Indesit lascia l'Italia: la crisi del Capitalismo familiare

 


Anche Indesit, un pezzo di storia italiana, un altro esempio di capitalismo familiare non è riuscita a sopravvivere alla crisi globale e a quello di sistema.
Un altro pezzo del “Made in Italy” ceduto agli americani della Whirlpool che acquisiscono il 60% dell’azienda ad un prezzo sinceramente che sembra un affare solo per Whirlpool stessa.
Cosa direbbe il capostipite della famiglia Merloni, vedere la sua creatura industriale in mano agli americani?
La famiglia Merloni è stata una delle più grandi dinastie imprenditoriali italiane che contribuirono, nel dopoguerra, alla ricostruzione e allo sviluppo sociale ed industriale del nostro Paese. E’ stata al servizio della collettività sia dal punto di vista aziendale sia da quello politico, senza che nessuno denunciasse il “conflitto d’interesse”.
La famiglia Merloni è stata esempio di quella linea della responsabilità sociale dell’impresa che trovava uno spazio nella via familiare al Capitalismo.
Infatti l’Italia, per decenni, ha potuto beneficiare, dal punto di vista economico, sia dell’intervento pubblico sia del contributo delle imprese familiari.
Purtroppo ora anche il Gruppo Indesit è stato venduto agli americani della Whirlpool perchè gli ultimi eredi Merloni non sono più in grado di andare avanti, dopo lunghi litigi e di aver indebolito l’azienda stessa. 

Ci si chiede con sempre più insistenza dove sono finite le grandi famiglie industriali come la Falck, i Marzotto, gli Olivetti? Ora tocca ai Merloni lasciare.
Ormai è in atto un’ involuzione del capitalismo familiare, la sconfitta di un sistema: gli eredi di queste famiglie non hanno saputo o non hanno voluto approcciarsi alle nuove politiche, al mercato globale e alla concorrenza.
Da anni che in Italia si registra un depauperamento del tessuto industriale radicato con il cervello e la proprietà nel nostro paese, senza che nello stesso tempo, si registrino espansioni significative all’estero.
L’Italia della manifattura sta scomparendo, la desertificazione industriale avanza, abbiamo sempre meno fabbriche.

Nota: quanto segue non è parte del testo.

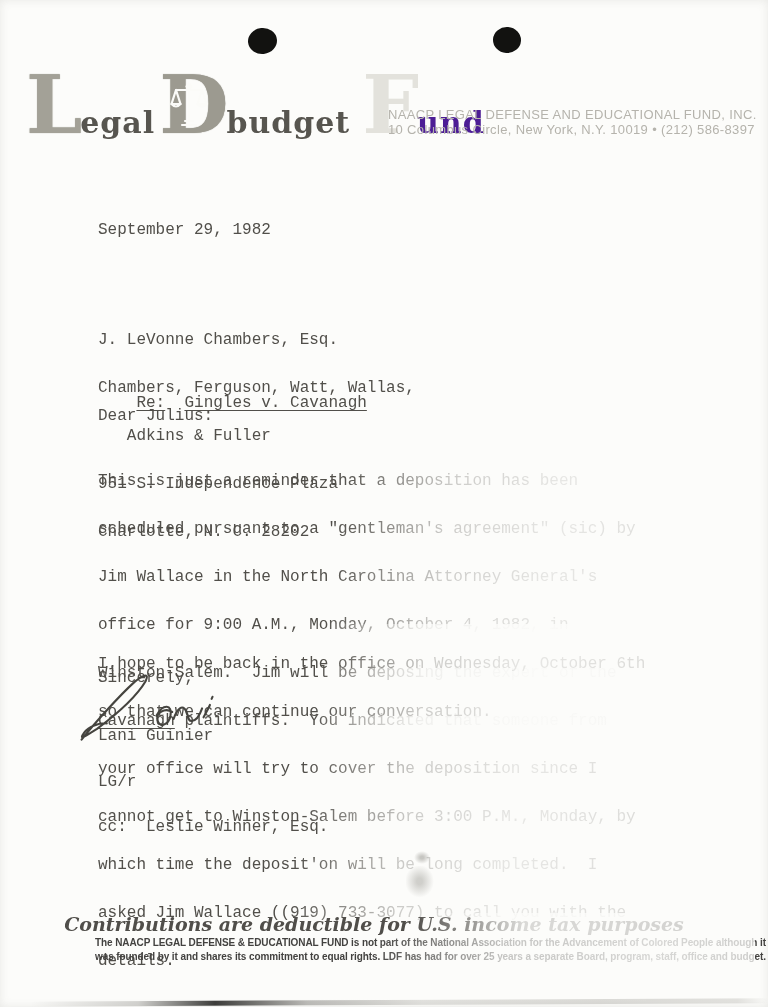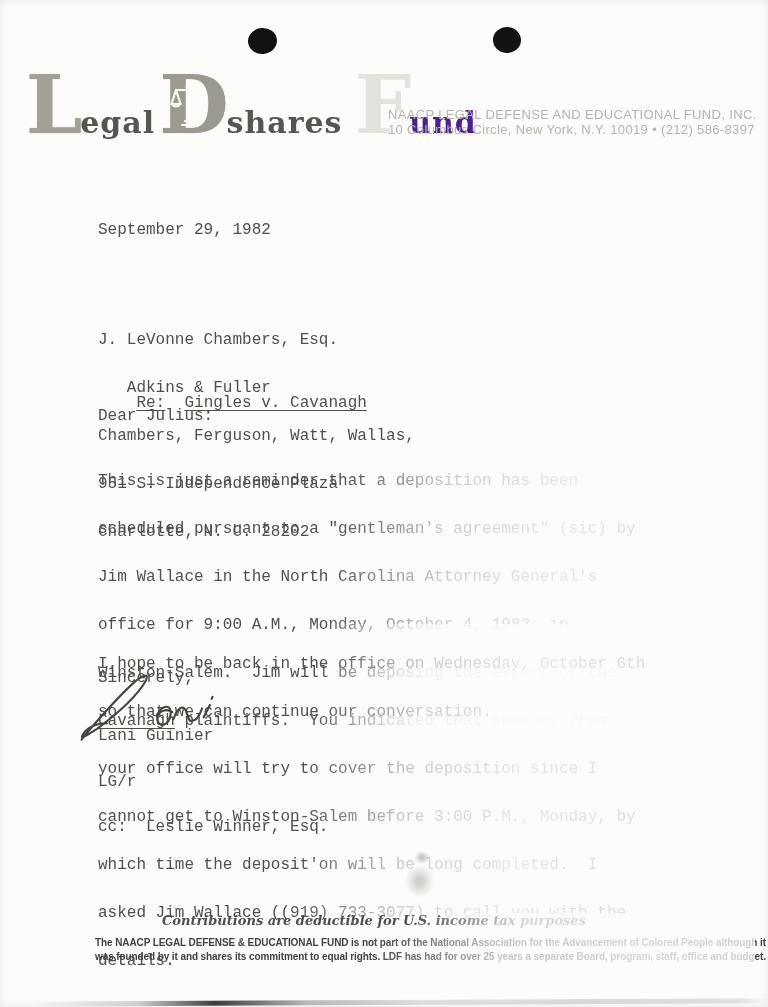"shares" span.small { text: shares -> budget }
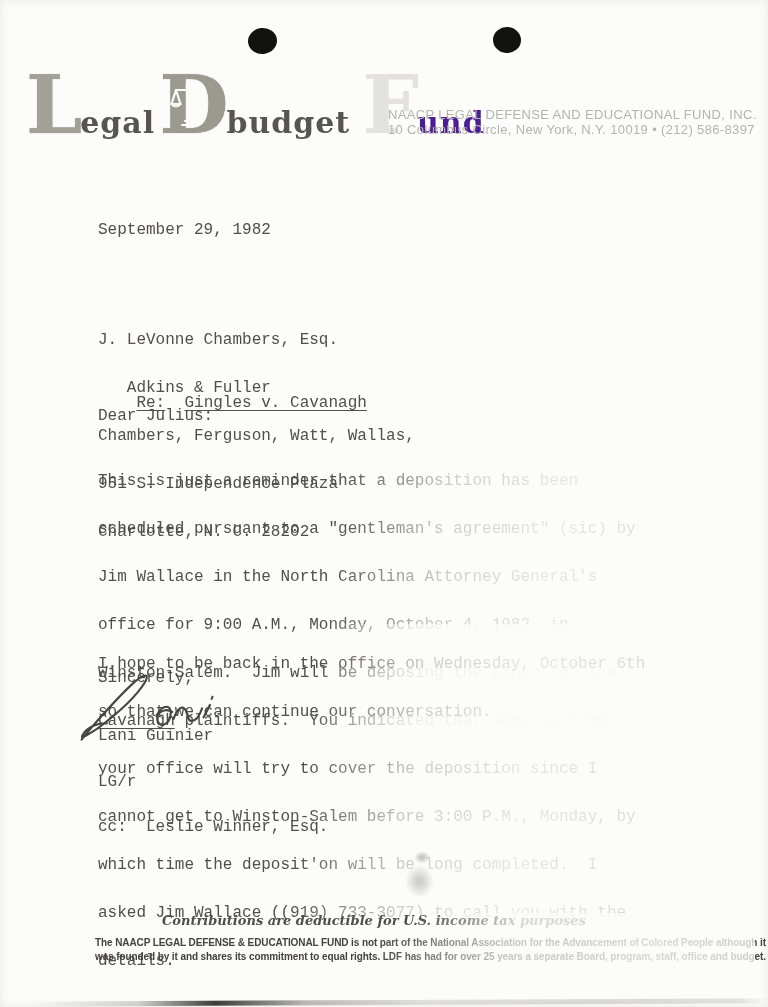"Adkins & Fuller" div { order: before "Chambers, Ferguson, Watt, Wallas," -> after "Chambers, Ferguson, Watt, Wallas," }
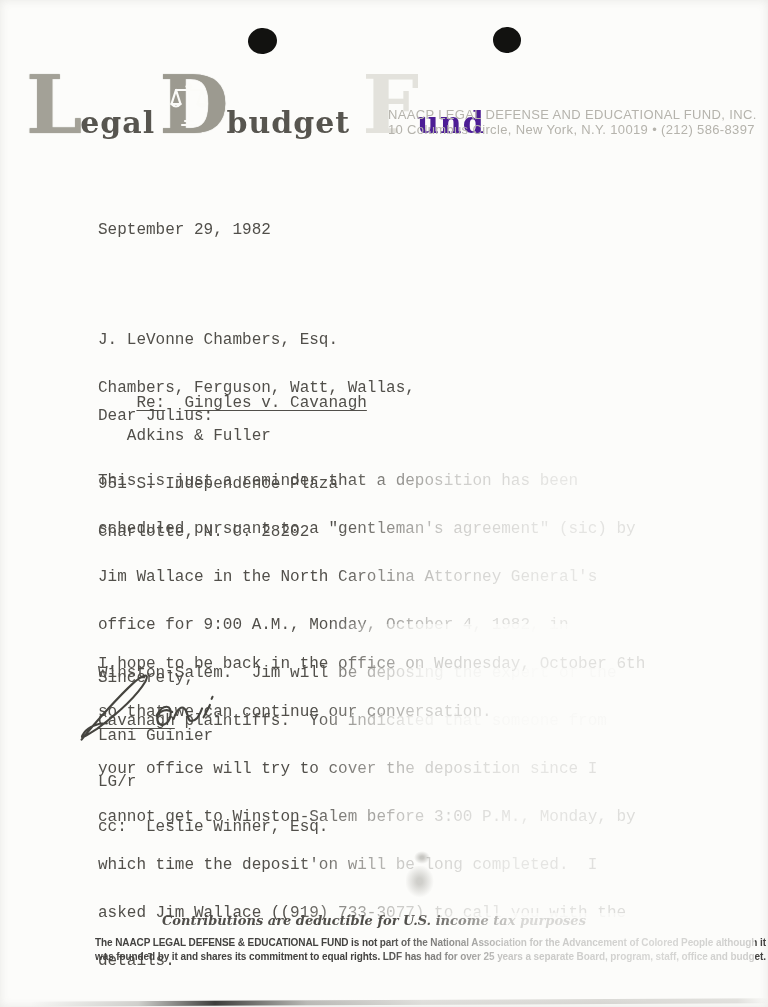"Contributions are deductible for U.S." .taxnote { font-size: 13px -> 19px }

Cosa deve ancora capitare affinchè il governo e tutti i soggetti imprenditoriali e sociali si rendano conto di questa desertificazione e agiscano di conseguenza?
Cosa deve ancora succedere affinchè si cambi davvero con una forte politica industriale e l’intervento coerente e decisivo dello Stato?
Le aziende chiudono, gli stranieri fanno quello che vogliono con i nostri gioielli mentre in Parlamento c’è chi pensa che il vero problema che ostacola la nostra competitività sia l’Articolo 18.

Le ragioni della crisi del nostro Capitalismo nostrano sono da trovare nel fatto che, per molti anni, si è negato la necessità di una politica industriale, soprattutto da parte del mondo imprenditoriale, perchè simbolo di dirigismo e, intanto, ci si appellava agli incentivi a pioggia, ai sostegni estemporanei, a stare in nicchie di mercato, e usare l’intervento pubblico solo per evitare il fallimento di aziende ormai decotte per salvare lavoratori e famiglie dal lastrico.

C’è bisogno che governo, imprenditori e sindacati capiscano la necessità di ristrutturare il nostro tessuto produttivo.
C’è bisogno di una vera politica industriale che investa sul futuro per stimolare innovazione e produttività. Una politica che rispetti con regole trasparenti il mercato e la concorrenza e per far crescere e promuovere un’occupazione fondata sullo sviluppo.